Il y a un temps pour aimer,
Et un temps pour mourir.
Capable du meilleur comme du pire.
Loyal, à forces égales, reconstruis.
Détruire leurs cauchemars,
Aux racines de leur peur.
Ils les rongent de l’intérieur,
Seule la démence fuit la terreur.
Quand les nuits sont peuplées de cauchemars,
Chaque réveil est une nouvelle victoire.
Nos erreurs n’appartiennent qu'à nous-mêmes,
Tant le commun est mortel,
Tant la bête est humaine.
Nos erreurs n’appartiennent qu'à nous-mêmes.

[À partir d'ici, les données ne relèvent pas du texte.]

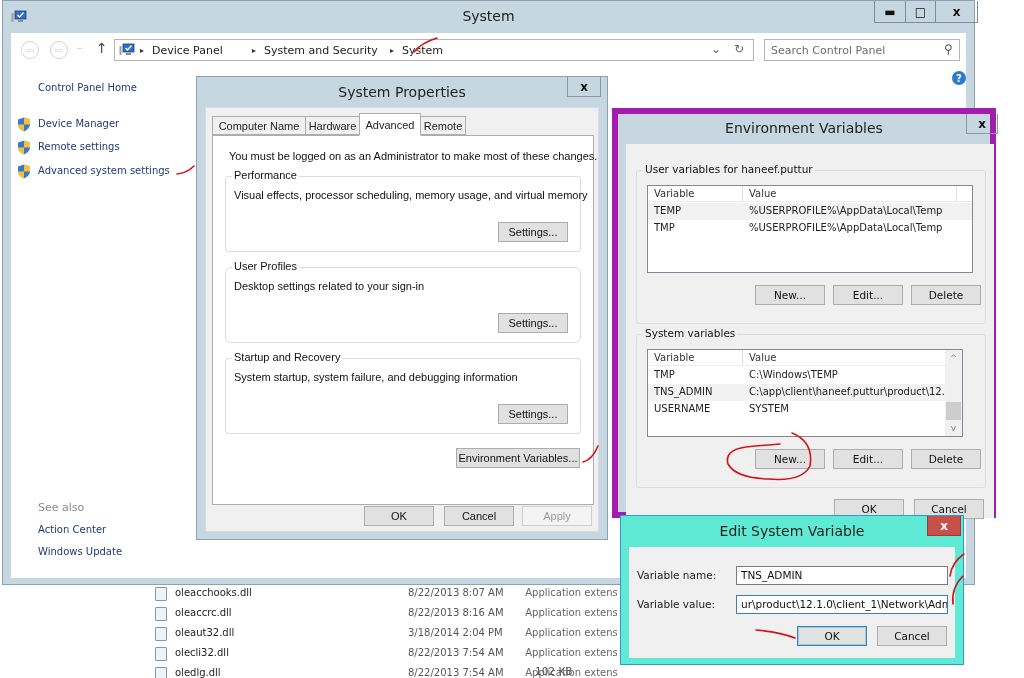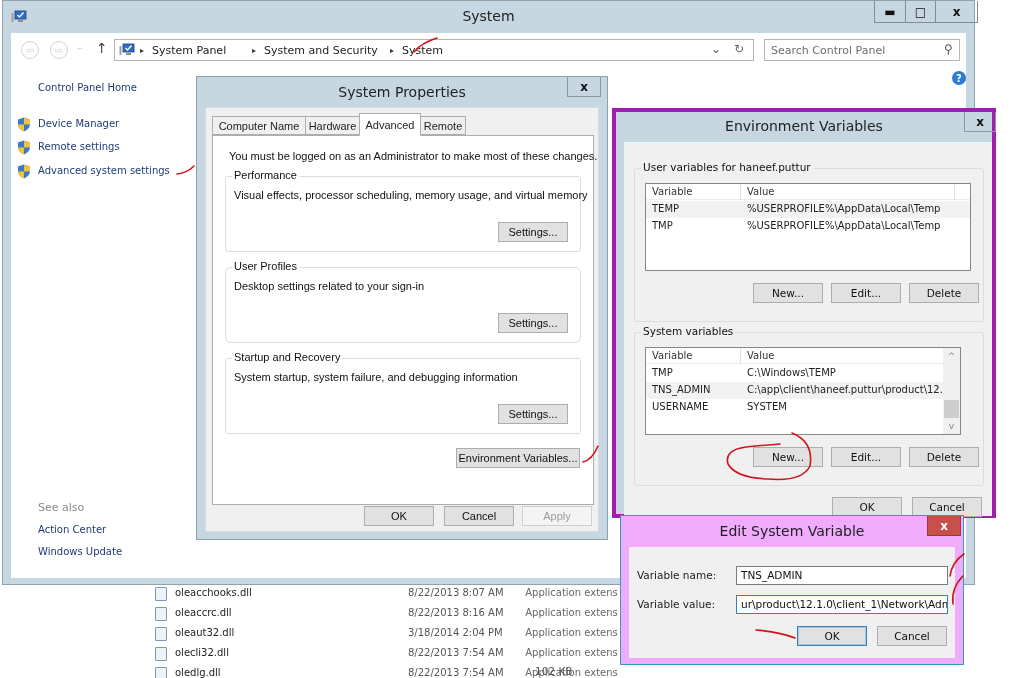"System Panel" span.abs { text: System -> Device }
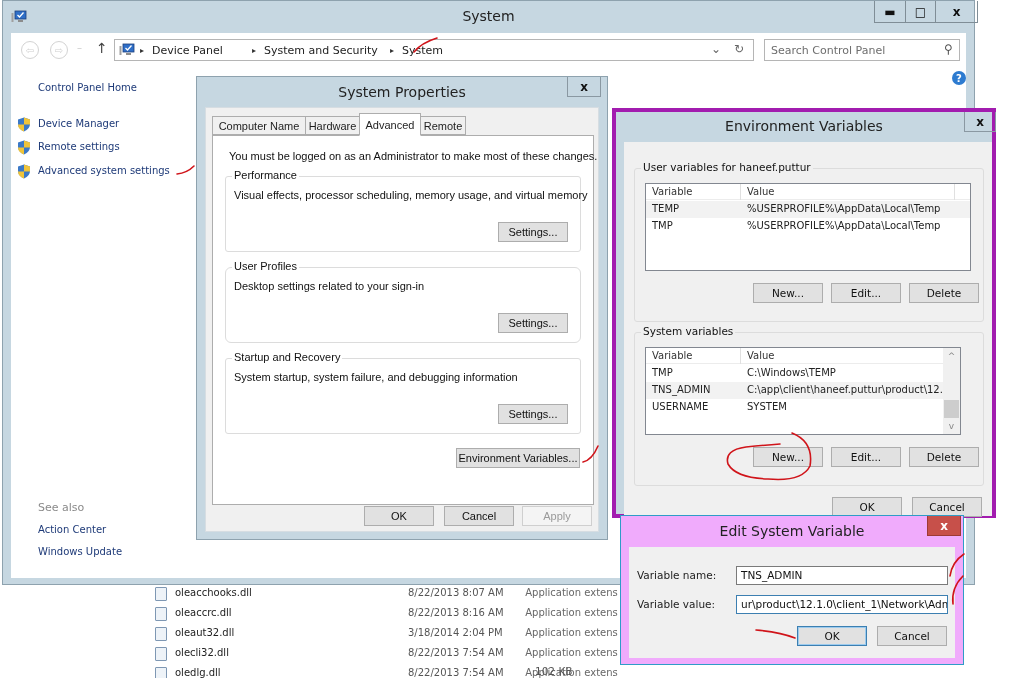"Environment Variables" #ev-dialog { border: 4px solid #a21caf -> 6px solid #a21caf }
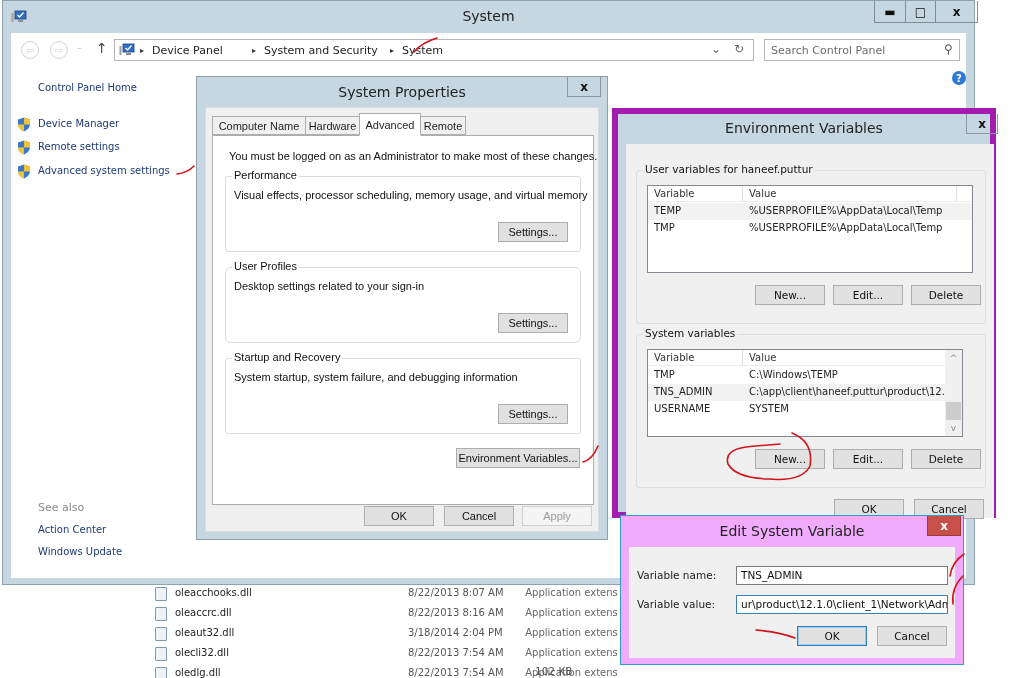"Edit System Variable" #esv-dialog { background: #f0abfc -> #5eead4 }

De l’apparence la plus honnête,
Au cœur broyé sous la pierre.
Des jeux aux règles violentes,
Entre dérive et inconscience.
Capable du meilleur comme du pire
Loyal, à forces égales, reconstruis.
Capable du meilleur comme du pire,
En phase de tout reconstruire.
Derrière leurs fenêtres closes ils observent.
Derrière leur sourire se cache leur détresse.
Nos erreurs n’appartiennent qu'à nous-mêmes.
Tant le commun est mortel.
Tant la bête est humaine.
Nos erreurs n’appartiennent qu'à nous-mêmes.
(Merci à Terry pour cettes paroles)
Lyrics translation
Stop wanting,
Start acting.
There is a time to love,
And a time to die.
Capable of the best and the worst.
Loyal, with equal forces, rebuilt.
Destroy their nightmares,
At the roots of their fear.
They gnaw them from the inside,
Only dementia escapes terror.
When nights are filled with nightmares,
Every awakening is a new victory.
Our mistakes belong only to ourselves,
So much the common is mortal,
So much the beast is human.
Our mistakes belong only to ourselves.
From the most honest appearance,
Heart crushed under the stone.
From games to violent rules,
Between drift and unconsciousness.
Capable of the best and the worst
Loyal, with equal forces, rebuilt.
Capable of the best and the worst,
In the phase of rebuilding everything.
Behind their closed windows they observe.
Behind their smile hides their distress.
Our mistakes belong only to ourselves.
So much the common is deadly.
So much the beast is human.
Our mistakes belong only to ourselves.